In his homily, Monsignor Wilkerson quoted several memorable lines from Williams’s plays. But he also described the effect the playwright’s work had on a group of recovering addicts Monsignor Wilkerson had dealt with over many years. He spoke of “the strength and power they found in the poetic lines of Williams’s plays”:
The courage, the beauty, and the truth uncovered there gave them a new hope and motivation. Tennessee’s words got through to them, convinced them that they were not alone.... And perhaps most important of all, they learned that someone understood. Someone read the secret recesses of their heart and still affirmed them, cherished them, and cheered them in their anguish and struggle.

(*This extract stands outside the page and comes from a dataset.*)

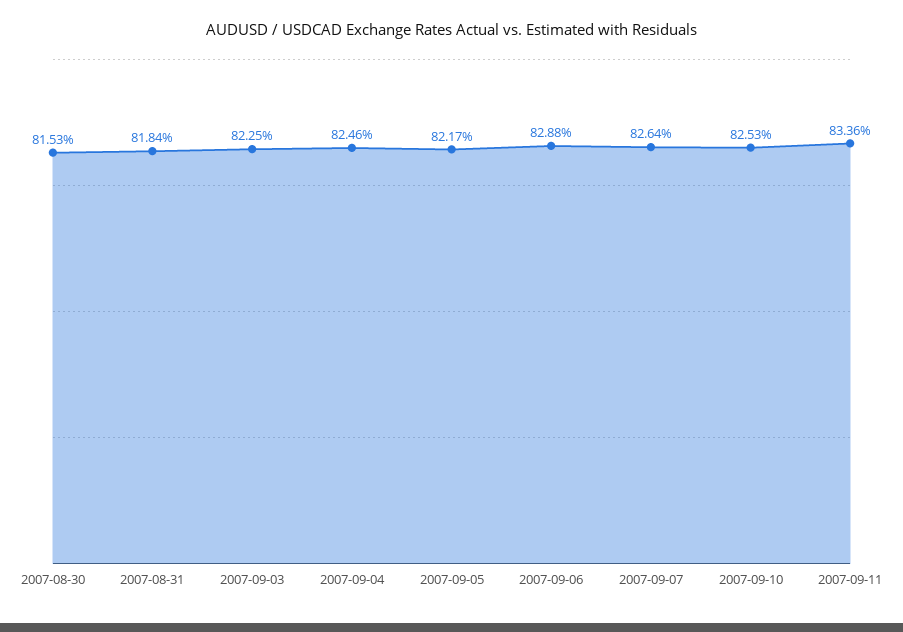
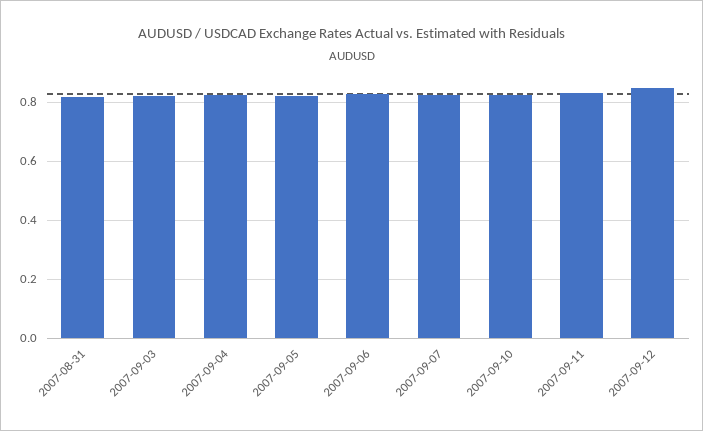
2007-08-30: 0.8153 -> none
2007-09-12: none -> 0.85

Contrary to his wishes, Williams was buried in the main Catholic cemetery in Saint Louis, Calvary Cemetery. He had asked to have his body taken out into the Gulf of Mexico and dropped into the sea, where one of his literary heroes, the deeply troubled early-20th-century modernist poet Hart Crane, had died at the age of 33. According to witnesses, Crane had jumped overboard, saying, “Goodbye, everybody.”

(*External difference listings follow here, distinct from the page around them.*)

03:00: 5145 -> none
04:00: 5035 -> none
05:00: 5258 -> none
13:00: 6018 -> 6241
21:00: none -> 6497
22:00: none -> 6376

But Dakin defied those instructions and had Williams buried only a few yards away from the grave of their mother, Edwina, with whom Williams had struggled and who most critics agree was the model for Amanda Wingfield, the constantly anxious and domineering matriarch in his play “The Glass Menagerie.” John Lahr, in his definitive biography, Tennessee Williams: Mad Pilgrimage of the Flesh, captures the irony of the situation:
And so it came to pass that Tennessee Williams was buried in the city he called “St. Pollution”; an Episcopalian by birth and a Roman Catholic by conversion, he went to his resting place in a Jewish coffin marked by a gravestone emblazoned with an Orthodox cross. The man who had wanted to be absorbed back into the Mother Ocean ended up spending eternity next to his mother, the woman he’d fled and kept at a distance for a lifetime.
The many studies of Tennessee Williams’s life, including his own memoirs and a biography by Dakin, display the tempestuous and troubled life of the man. We can only hope that somewhere deep down in Williams’s soul the grace of his baptism supported him and granted him entrance into the paradise that God has promised to the compassionate.